From: Adam Twardoch (list.adam@twardoch.com)
Date: Thu May 22 2008 - 13:30:01 CDT
Even though in principle, it's a nice thought that text encoding should
deal with semantics, it never has, and never will be, entirely.
The whole concept of writing is that it blurs the distinction between
form and function. The history of writing knows countless examples of
people just adapting existing visual signs (glyphs) to a fully different
meaning — it has been done with handwriting, and with typesetting. It
will never change.
The text encoding and the visual rendering must be "good enough" but
those standards vary.
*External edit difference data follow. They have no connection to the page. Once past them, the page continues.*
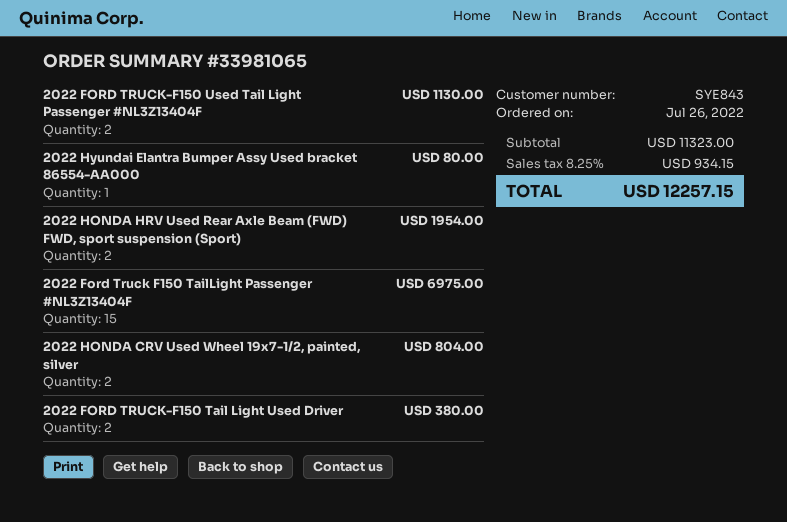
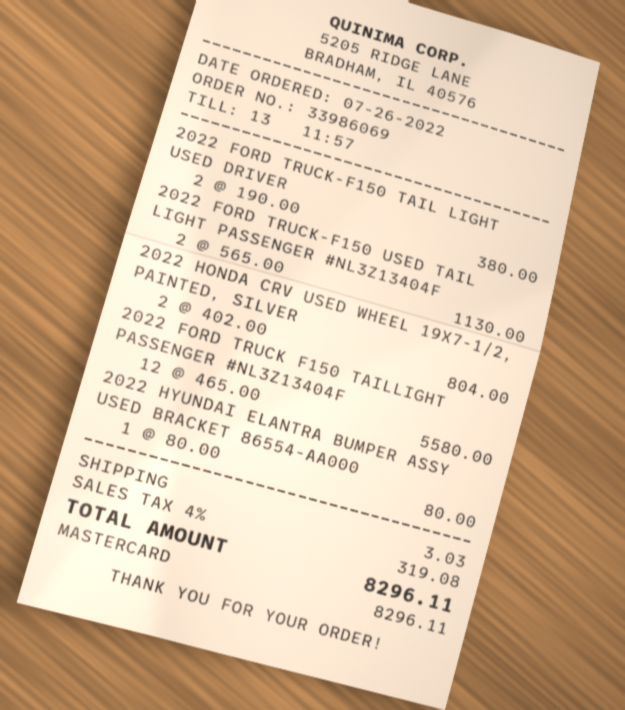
order number: 33981065 -> 33986069
2022 HONDA HRV Used Rear Axle Beam (FWD) FWD, sport suspension (Sport): 2 for 1954.00 -> none
2022 Ford Truck F150 TailLight Passenger #NL3Z13404F: 15 for 6975.00 -> 12 for 5580.00
shipping: none -> 3.03
tax: 8.25% = 934.15 -> 4% = 319.08
total: 12257.15 -> 8296.11

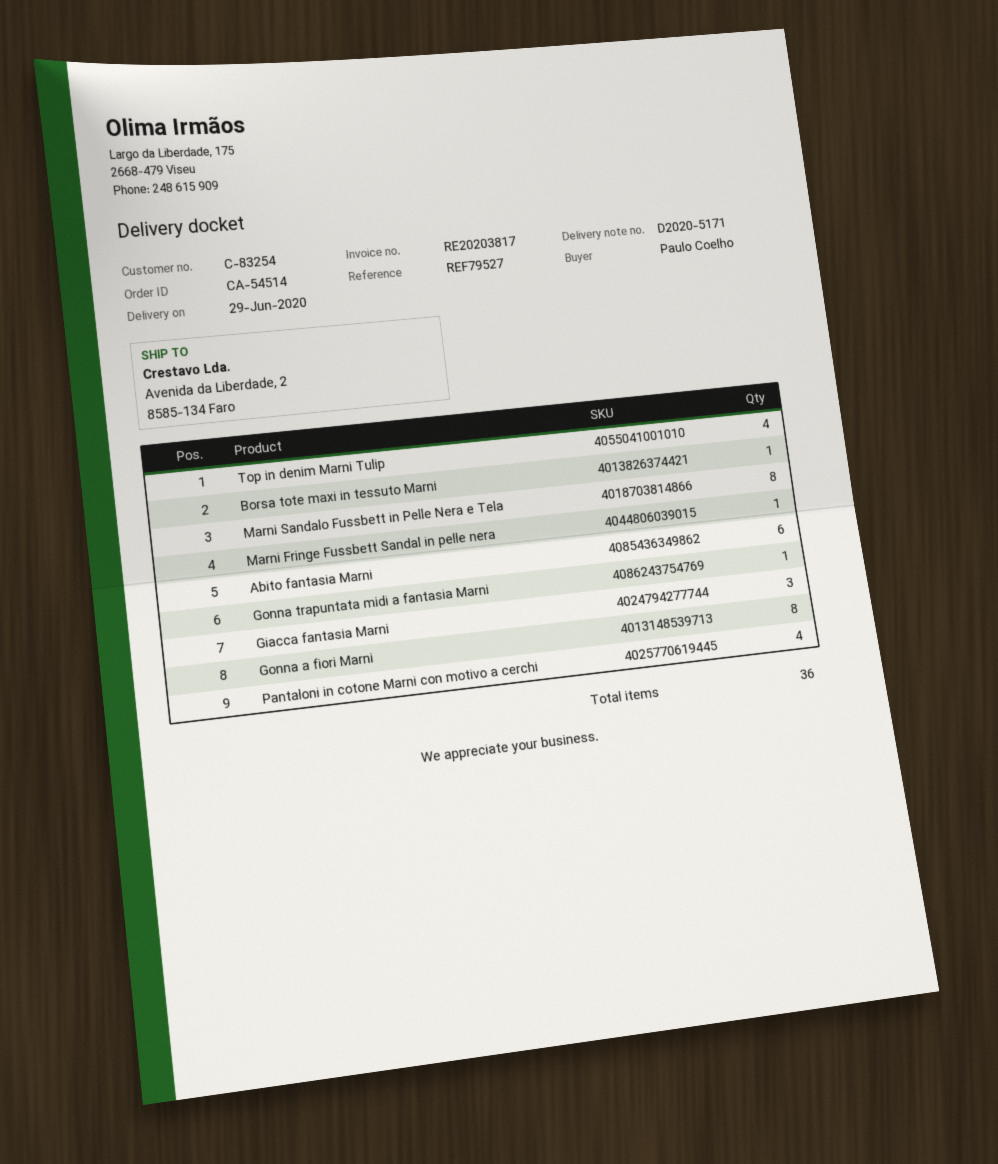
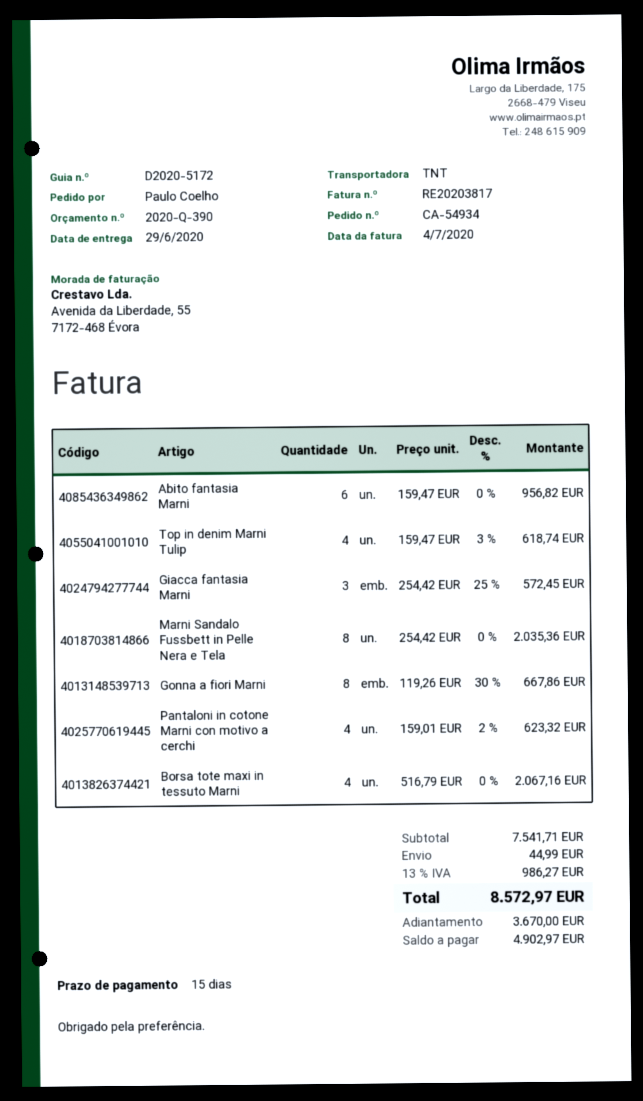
order number: CA-54514 -> CA-54934
delivery note number: D2020-5171 -> D2020-5172
Borsa tote maxi in tessuto Marni: 1 -> 4
Marni Fringe Fussbett Sandal in pelle nera: 1 -> none
Gonna trapuntata midi a fantasia Marni: 1 -> none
For some, there is no real difference between the
Latin A and the Cyrillic А (or was it A or maybe Α?). For others, there
is a functional difference between ‒ and –, so they have encoded them
separately, and yet, people key in 3–1 even if they mean 3‒1. (Erm, can
you see the difference here?).
As one friend once put it, "In Unicode, a character is an entity that is
defined by enumeration". John likes to quote Borges and his famous
"animal classification"*. In fact, the classification of writing marks
as "characters" vs. "glyphs" is just a splendid example of that very
problem.
After all, we're all still too lazy to key in the proper quotation marks :)
A.
* Jorge Luis Borges "El idioma analítico de John Wilkins", 1942
http://en.wikipedia.org/wiki/Celestial_Emporium_of_Benevolent_Recognition
John Hudson wrote:
> David Starner wrote:
>
>> On Wed, May 21, 2008 at 10:43 PM, John Hudson <john@tiro.ca> wrote:
>>> The key word here should be *glyph*. Correct cultural norms for spacing
>>> punctuation should not be a text encoding issue at all, any more than
>>> spacing any other glyphs should be an encoding issue. These should be
>>> display issues, handled via font intelligence and language tagging.
>
>> Taken most literally, that's obviously not a common practice at all; I
>> note the spaces after your commas and periods, and the examples I've
>> seen without them have struck me as erroneous and deficient.
>
> A word space is a semantic separator. The space that French
typographers traditionally place before some punctuation marks is not.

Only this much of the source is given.